• **WORK REQUIRED**: Please return only the lines from the one showing "- Creo View</div>" to the end of the entries, keeping both ends and dropping every picture.
DATA RECORDS: Begin
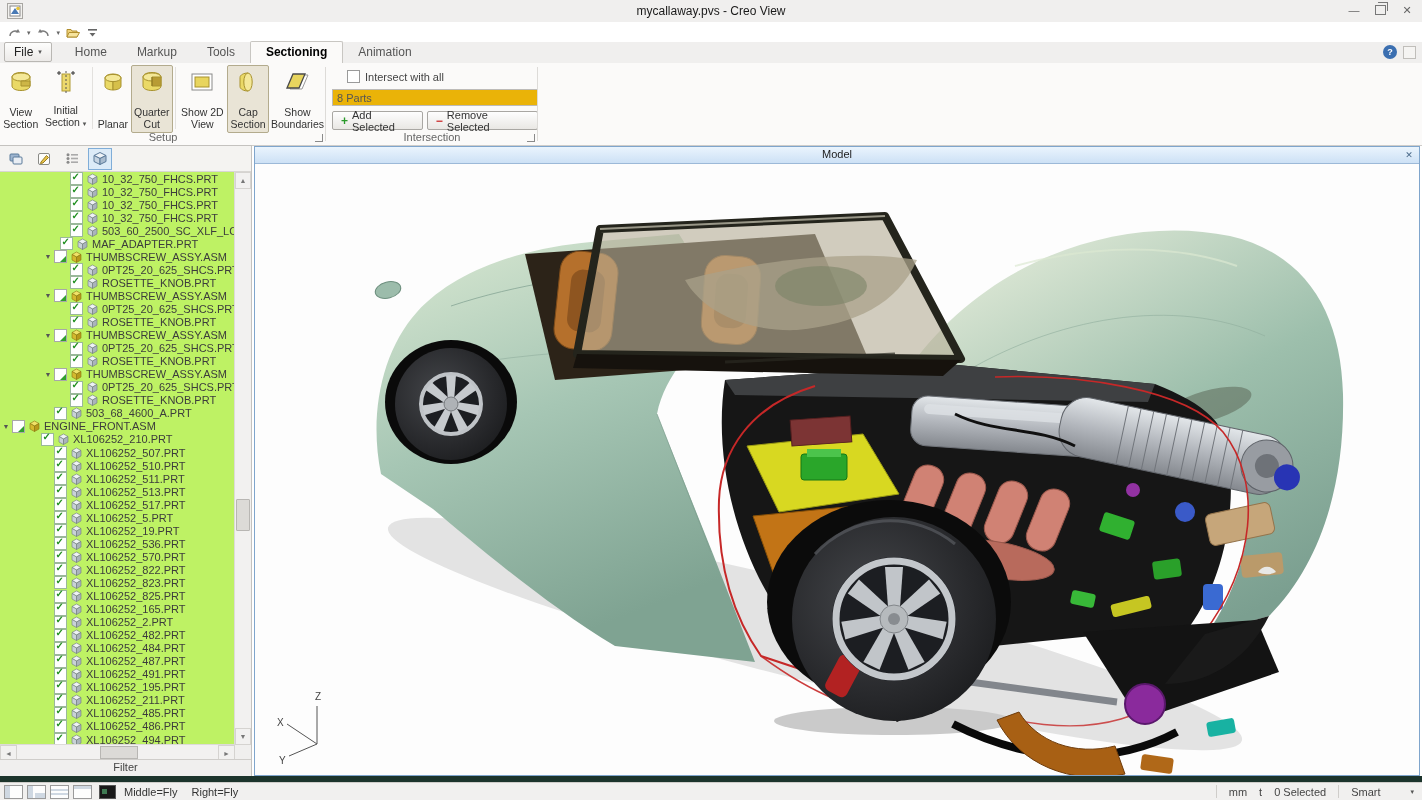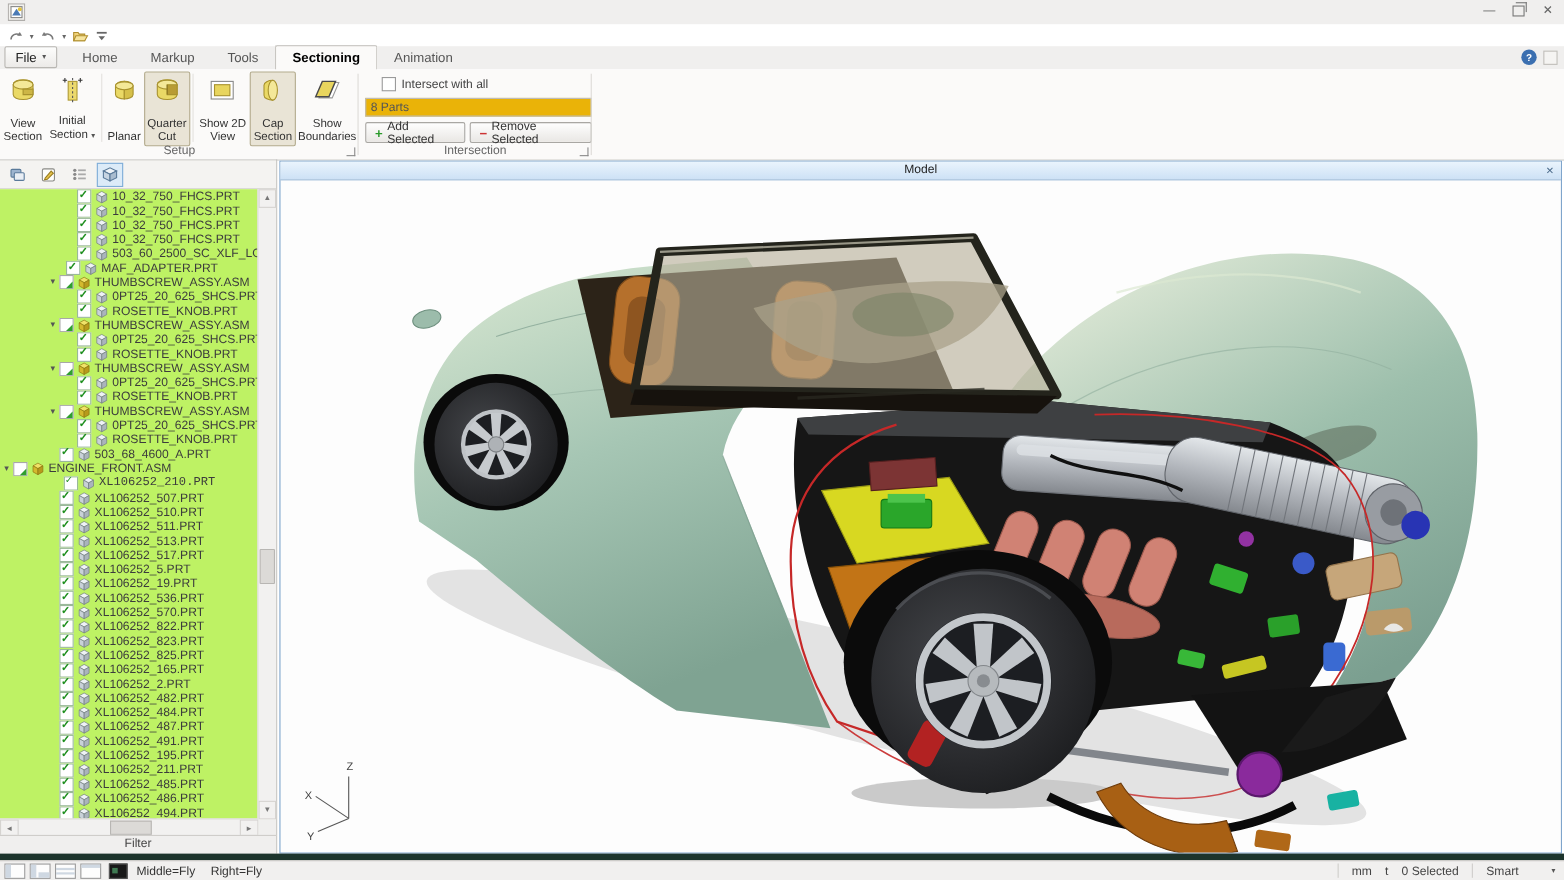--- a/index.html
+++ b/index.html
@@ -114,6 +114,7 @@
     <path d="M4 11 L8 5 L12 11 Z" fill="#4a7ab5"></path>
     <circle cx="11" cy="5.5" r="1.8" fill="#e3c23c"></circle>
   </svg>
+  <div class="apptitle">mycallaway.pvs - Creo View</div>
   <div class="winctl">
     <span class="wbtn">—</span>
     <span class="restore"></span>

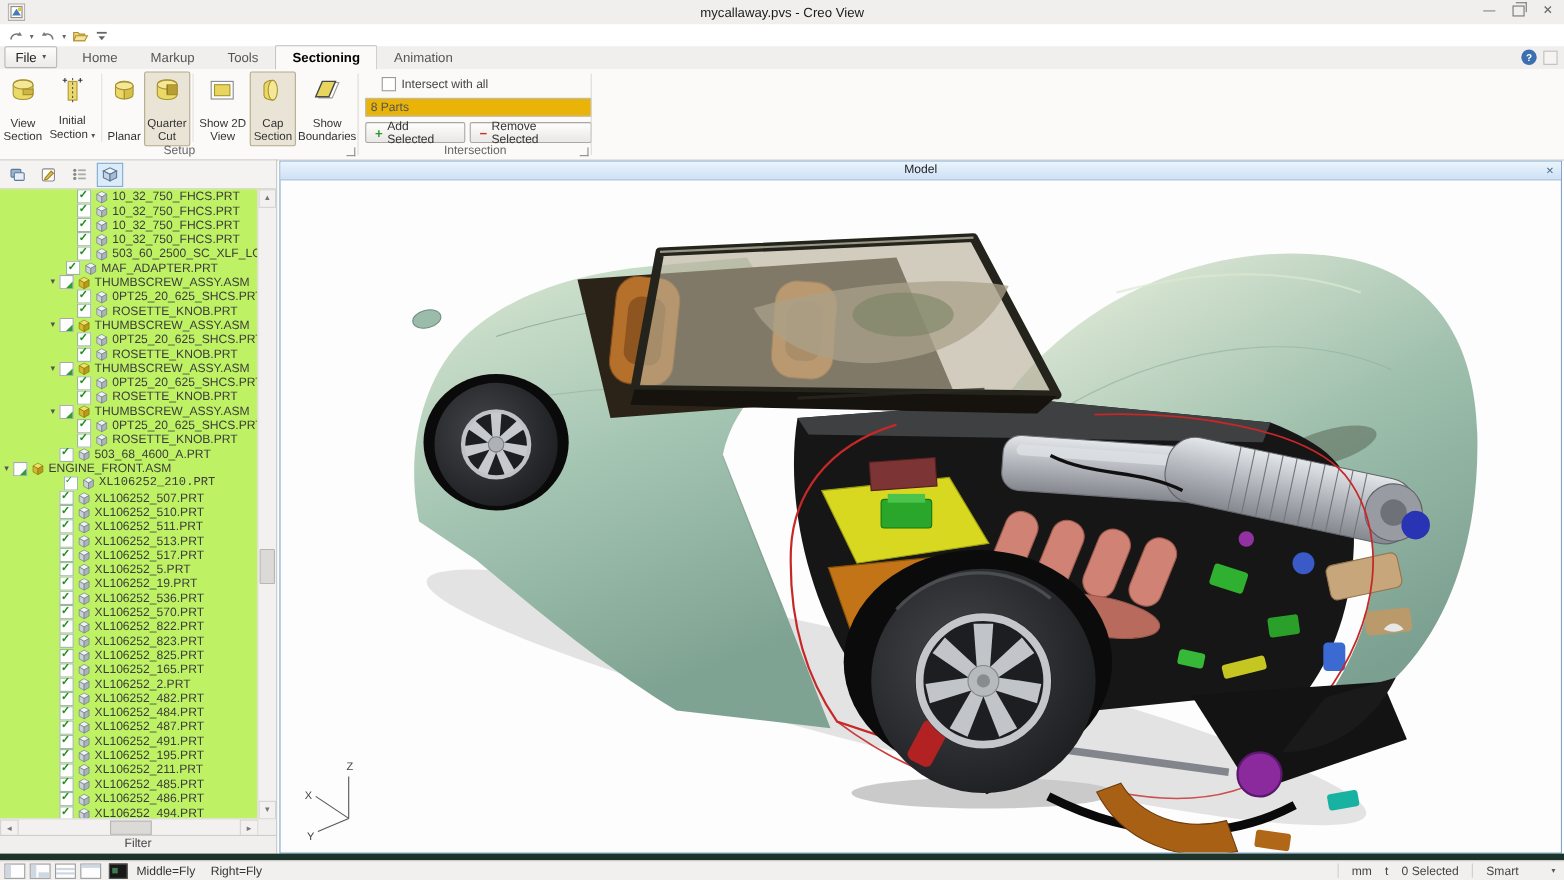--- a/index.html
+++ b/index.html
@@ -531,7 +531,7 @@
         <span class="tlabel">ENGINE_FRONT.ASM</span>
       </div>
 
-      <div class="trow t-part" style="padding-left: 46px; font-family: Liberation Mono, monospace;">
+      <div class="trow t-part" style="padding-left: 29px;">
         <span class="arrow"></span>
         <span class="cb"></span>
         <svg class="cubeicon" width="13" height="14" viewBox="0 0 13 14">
DATA RECORDS: End
• **SOLUTION**:
+  <div class="apptitle">mycallaway.pvs - Creo View</div>
   <div class="winctl">
     <span class="wbtn">—</span>
     <span class="restore"></span>

--- a/index.html
+++ b/index.html
@@ -531,7 +531,7 @@
         <span class="tlabel">ENGINE_FRONT.ASM</span>
       </div>
 
-      <div class="trow t-part" style="padding-left: 46px; font-family: Liberation Mono, monospace;">
+      <div class="trow t-part" style="padding-left: 29px;">
         <span class="arrow"></span>
         <span class="cb"></span>
         <svg class="cubeicon" width="13" height="14" viewBox="0 0 13 14">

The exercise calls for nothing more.